The value of not knowing comes in ways not readily seen, only felt, and make the entire experience worth recounting each time we take up the chase. Anticipation awakens me like the touch of an icy hand. Excitement overtakes me when seeing the sign that has eluded me thus far. Attentiveness to each subtle detail along the trail provides clues that bring me closer to realizing my goal. Strategic planning of the day’s event allows me to be proactive in my quest. Being nature’s invited guest renews an appreciation for all that is most wild, and when you put it all together it becomes an adventure of the finest kind.

In his book, Hunting Big Whitetails, Bruce Nelson sums it up so well when he writes, “He wonders if this is the day. Will the trophy buck he has dreamed about suddenly appear out of the underbrush? And if it should happen, will he remember with dismay the last glimpse of that awesome rack and mighty body, or will he relive on countless occasions, the feeling of staring down in disbelief at that magnificent trophy, and the feel of the massive antlers in his hands? Every deer season, each coming day and hour, is full of unknowns. In the unknown is anticipation, and the hope that soon the scouting and hard hunting will pay off. The prize is the monster buck, and the quest goes on for as long as we hunt whitetails.” Unlike much of our daily life that is scripted, predictable and routine, hunting whitetail deer is and should continue to be anything but. We don’t need the formula, we need the inexplicable. We shouldn’t want a guarantee, only a chance. A pile of dead deer flesh doesn’t represent a hunt; it’s merely the result of the hunt itself. We must have disappointment in order to fully enjoy success; otherwise arrogance would overtake humility. Whitetails certainly have a way of humbling even the most haughty and self-confident.

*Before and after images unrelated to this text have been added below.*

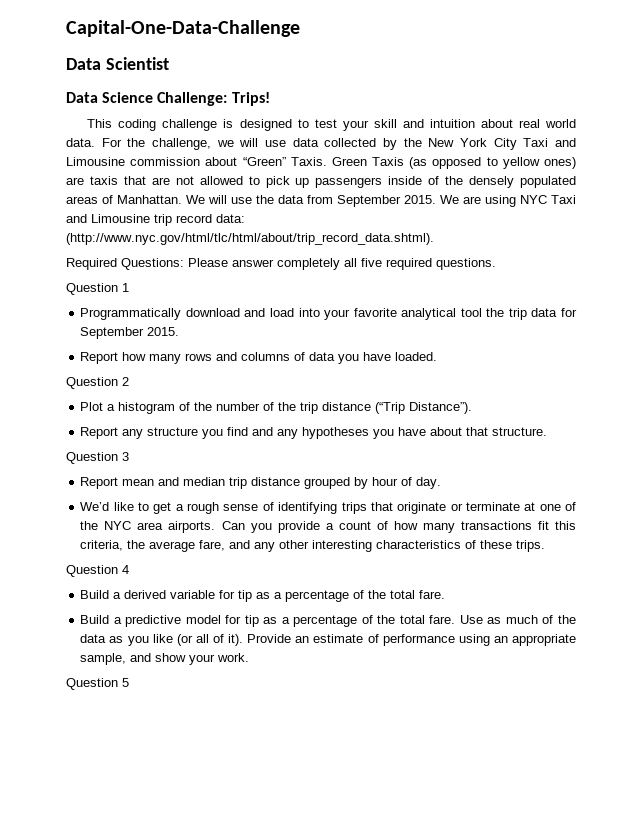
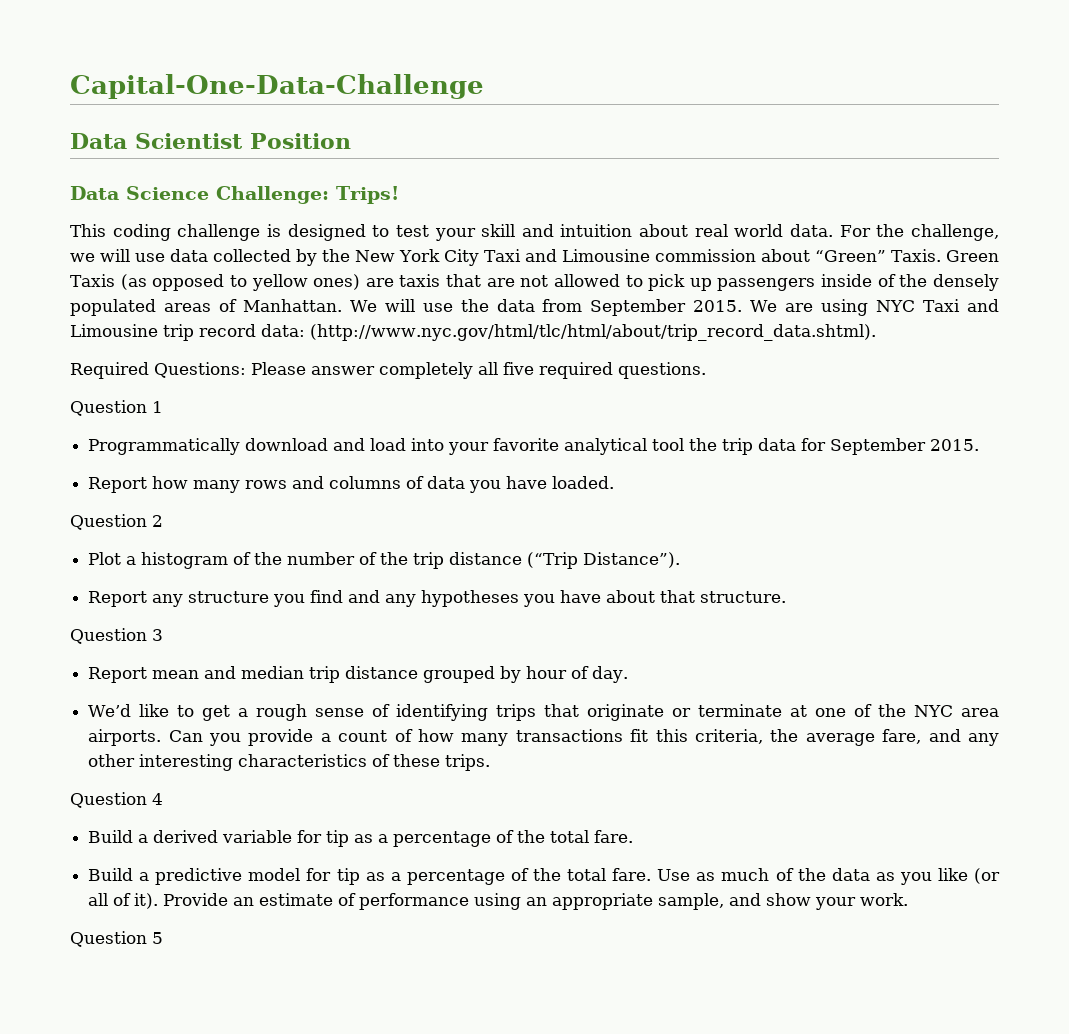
(169, 63) none -> [250,133,351,149] Position

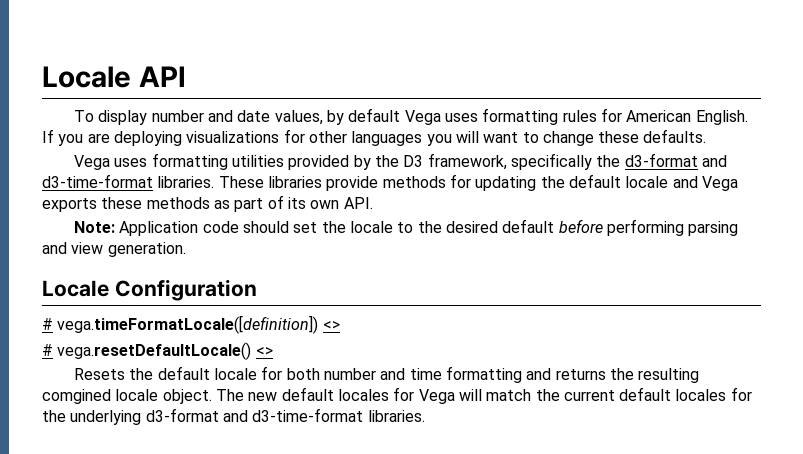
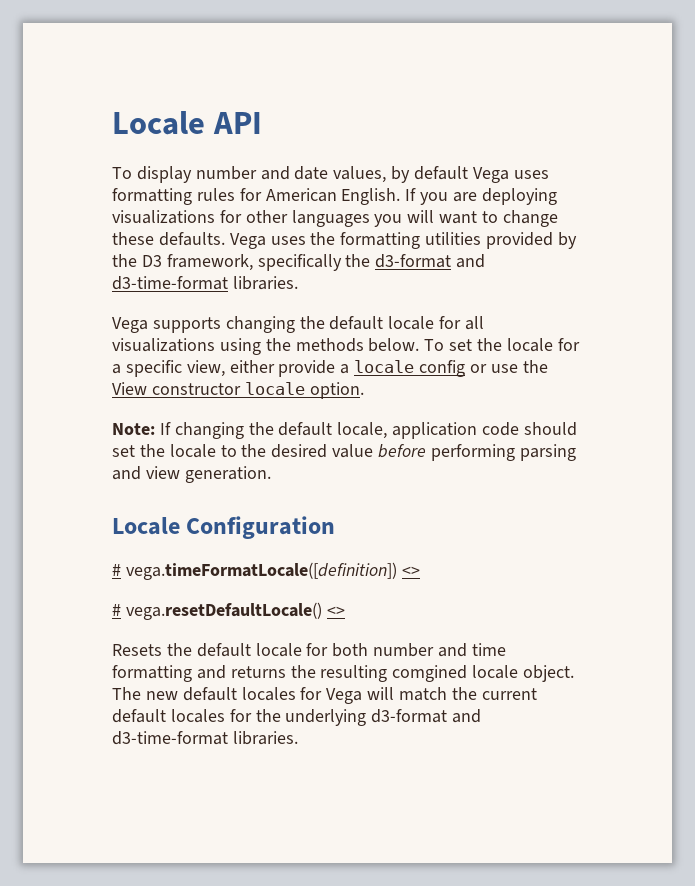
[74,155,148,170] // Vega uses -> [229,232,336,249] Vega uses the
[218,174,738,191] [42,195,373,212] [74,221,199,236] These libraries provide methods for updating the default locale and Vega exports these methods as part of its own API. // Note: Application -> [112,316,485,333] [112,338,580,355] [112,360,548,377] [112,382,364,399] [112,422,478,439] // Vega supports changing the default locale for all visualizations using the methods below. To set the locale for a specific view, either provide a locale config or use the View constructor locale option. // Note: If changing the default locale, application
[502,219,555,233] default -> [332,444,374,458] value

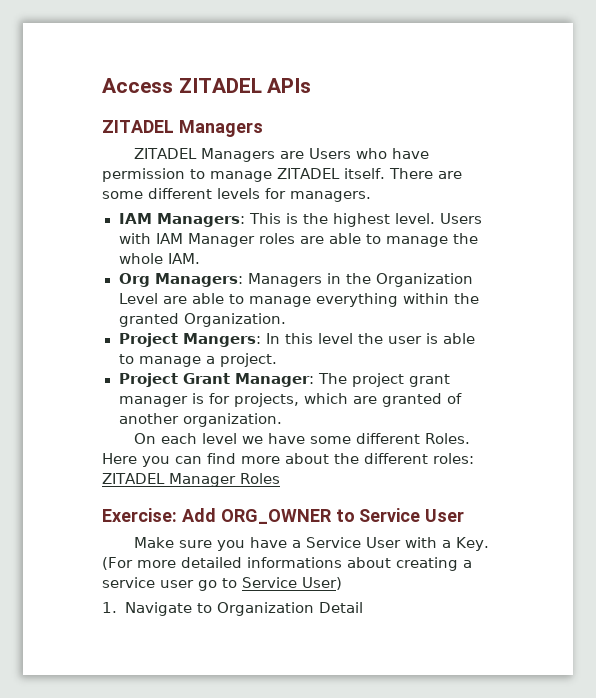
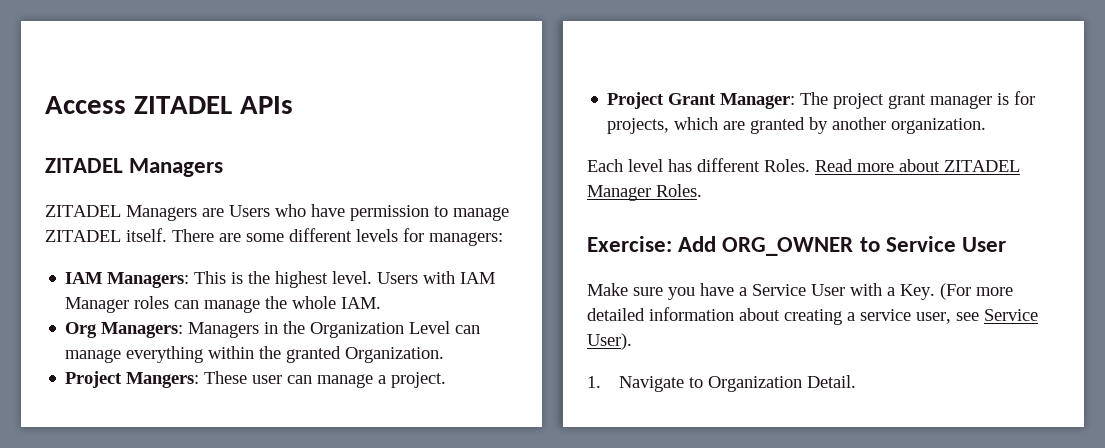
[290,191,371,202] managers. -> [429,232,503,246] managers:
[299,233,381,244] are able to -> [174,300,200,309] can
[162,293,244,304] are able to -> [455,325,481,334] can
[265,333,475,344] [118,354,134,364] In this level the user is able to -> [204,371,313,384] These user can
[446,393,462,404] of -> [809,117,829,134] by
[133,433,470,444] [102,453,474,467] On each level we have some different Roles. Here you can find more about the different roles: -> [587,158,940,172] Each level has different Roles. Read more about
[239,473,280,484] Roles -> [656,184,702,197] Roles.
[247,557,342,568] informations -> [649,307,734,321] information
[160,577,342,591] user go to Service User) -> [916,309,1038,324] [587,333,632,350] user, see Service User).
[318,602,363,613] Detail -> [806,375,856,388] Detail.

Without uncertainty there would be no hope, nothing to captivate our imagination or fuel our desire. Where would be the magic, mystique and charm? The value of the unknown unleashes our fascination, curiosity and respect for the deer we pursue.

Wildlife photographer, Mike Biggs captures this concept brilliantly expressing the following, “Who knows what the future will bring? … Will technology eventually create such an artificiality that it could destroy the mystique which brought us here in the first place? In extreme cases that might be possible. Certainly we don’t want to see whitetails come to share the same status as livestock. Nobody wants to hunt a Hereford.

For most of us, the real frontier of whitetail enlightenment lies in the accurate perception of their lives and times—the true understanding of how whitetails live, develop, behave and age under natural circumstances. We want the knowledge. We need the mystery.”

Like the childhood fantasies of a ten-year-old boy, may we never lose our capacity to wonder and continue to embrace the unknown in all our future deer hunts.